▸ Records for this exercise
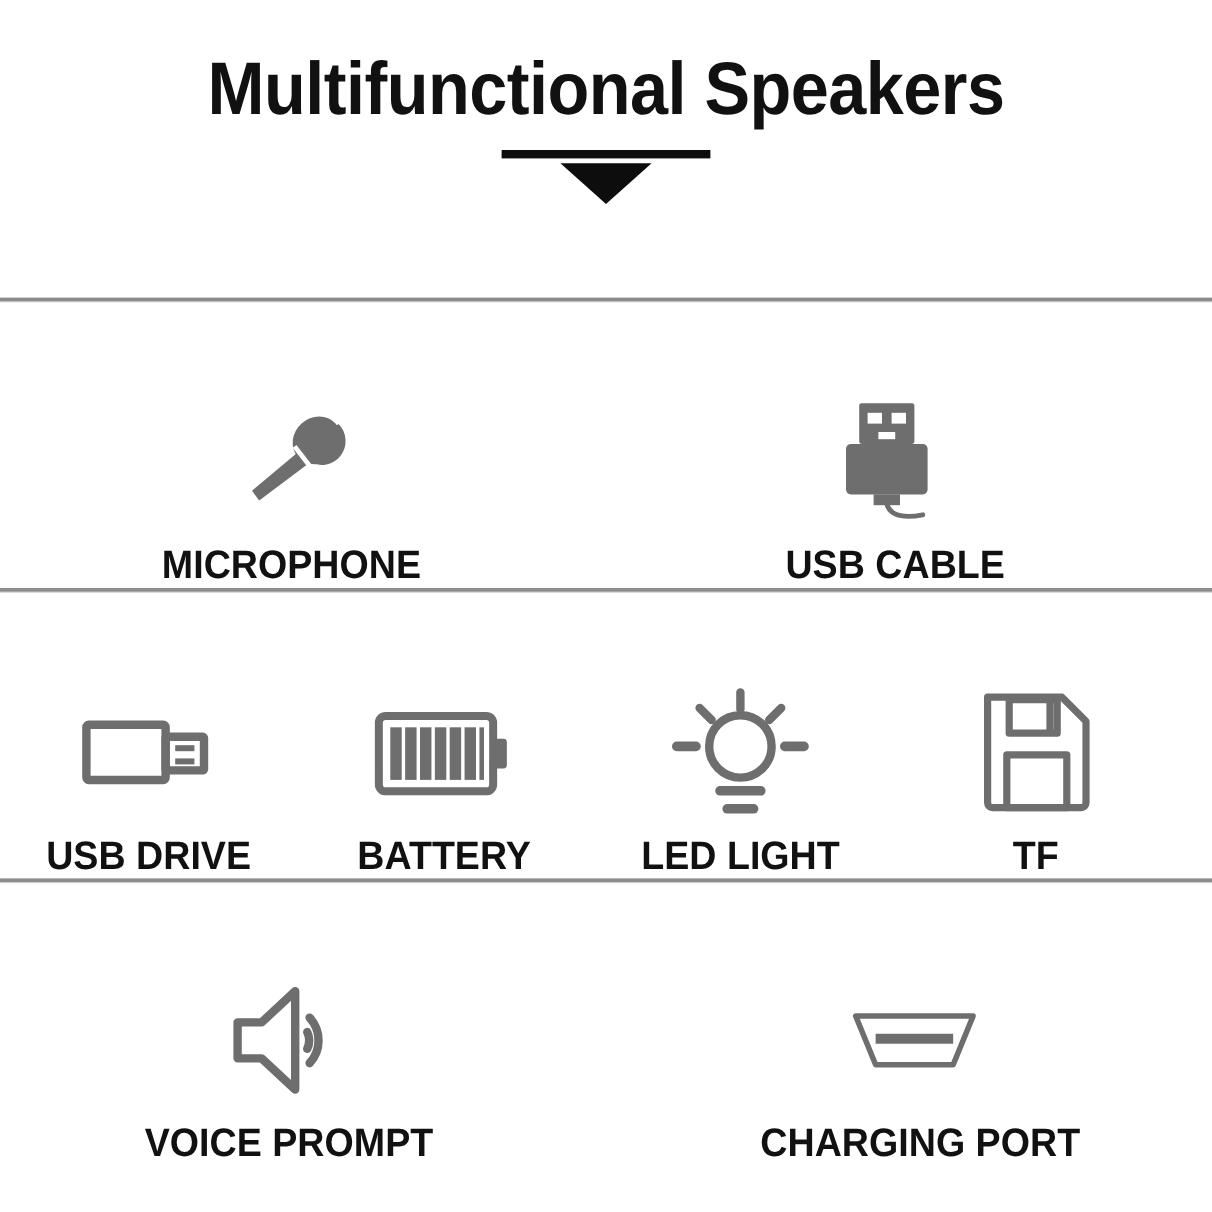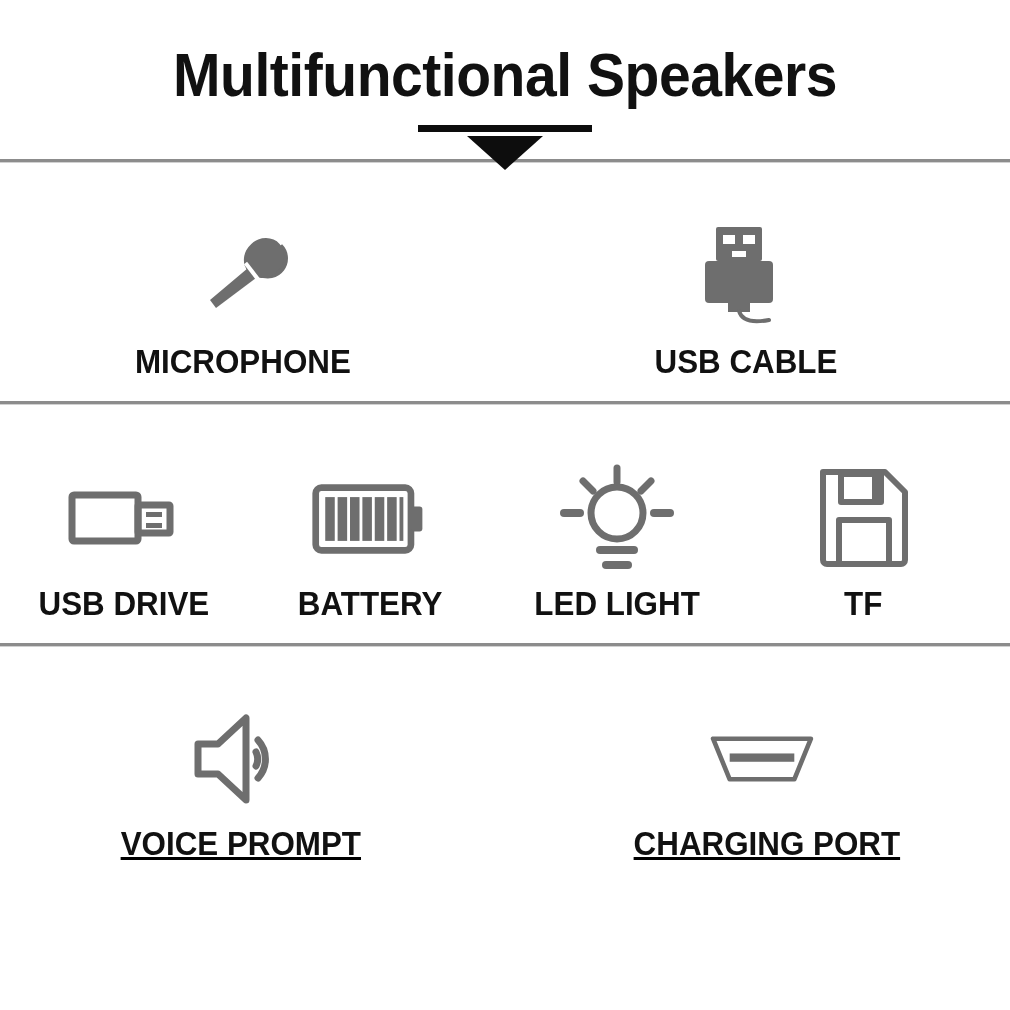--- a/index.html
+++ b/index.html
@@ -18,7 +18,7 @@
   
   .header {
     width: 1010px;
-    height: 159px;
+    height: 248px;
     position: relative;
     border-radius: 15px;
   }

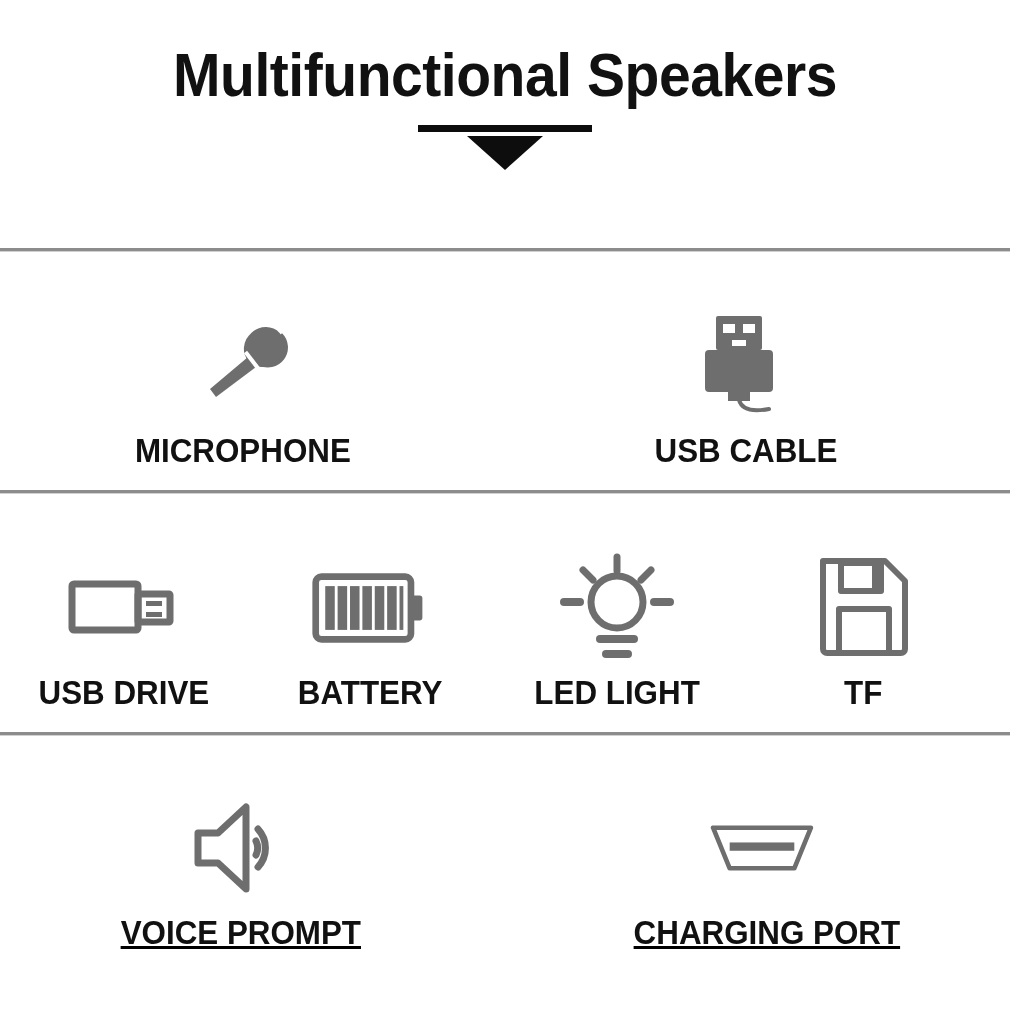--- a/index.html
+++ b/index.html
@@ -70,7 +70,7 @@
     display: flex;
     width: 987px;
     height: 239px;
-    align-items: center;
+    align-items: flex-end;
   }
   .row.r3 { height: 236px; text-decoration: underline; }
 

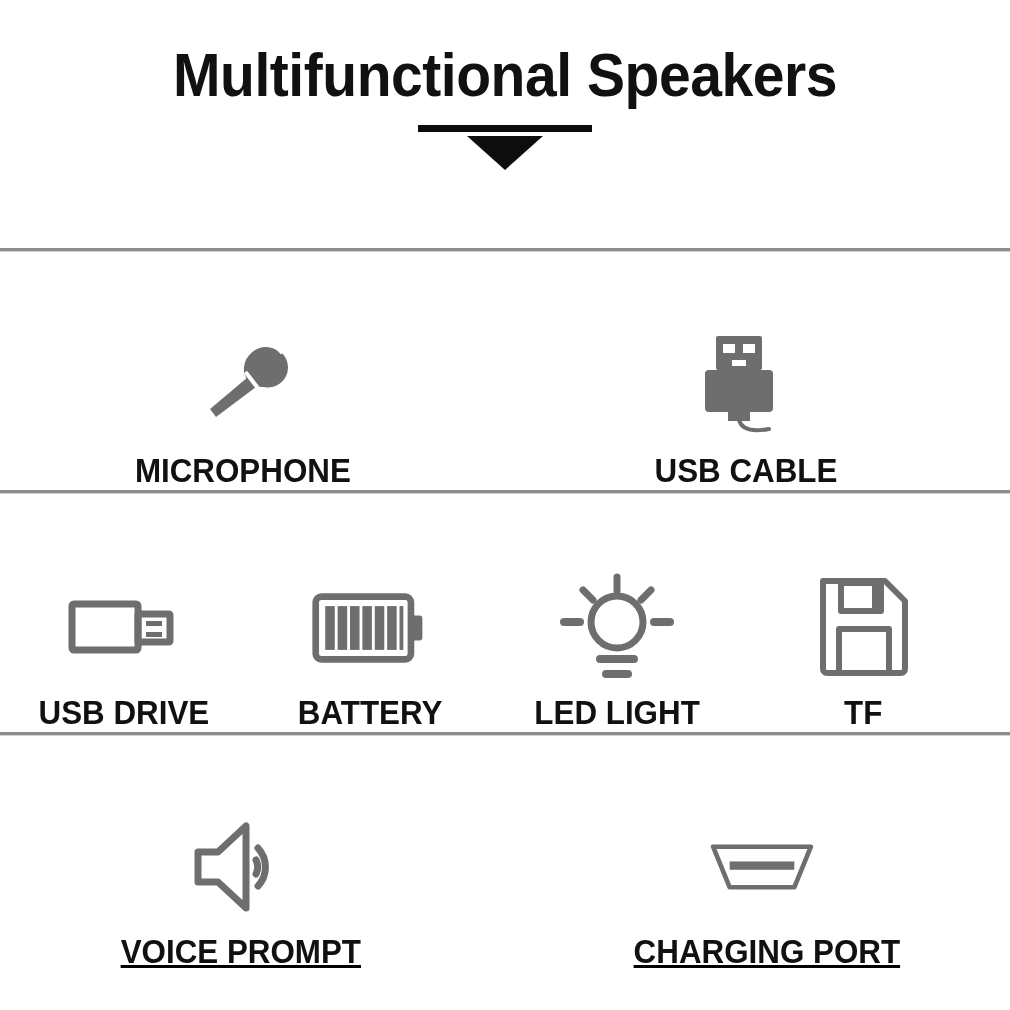--- a/index.html
+++ b/index.html
@@ -72,7 +72,7 @@
     height: 239px;
     align-items: flex-end;
   }
-  .row.r3 { height: 236px; text-decoration: underline; }
+  .row.r3 { height: 236px; }
 
   .cell {
     flex: 1 1 0;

▸ Task description
Select the lines from the entries that include the word "items".

▸ Your solution
-    align-items: center;
+    align-items: flex-end;
     align-items: flex-end;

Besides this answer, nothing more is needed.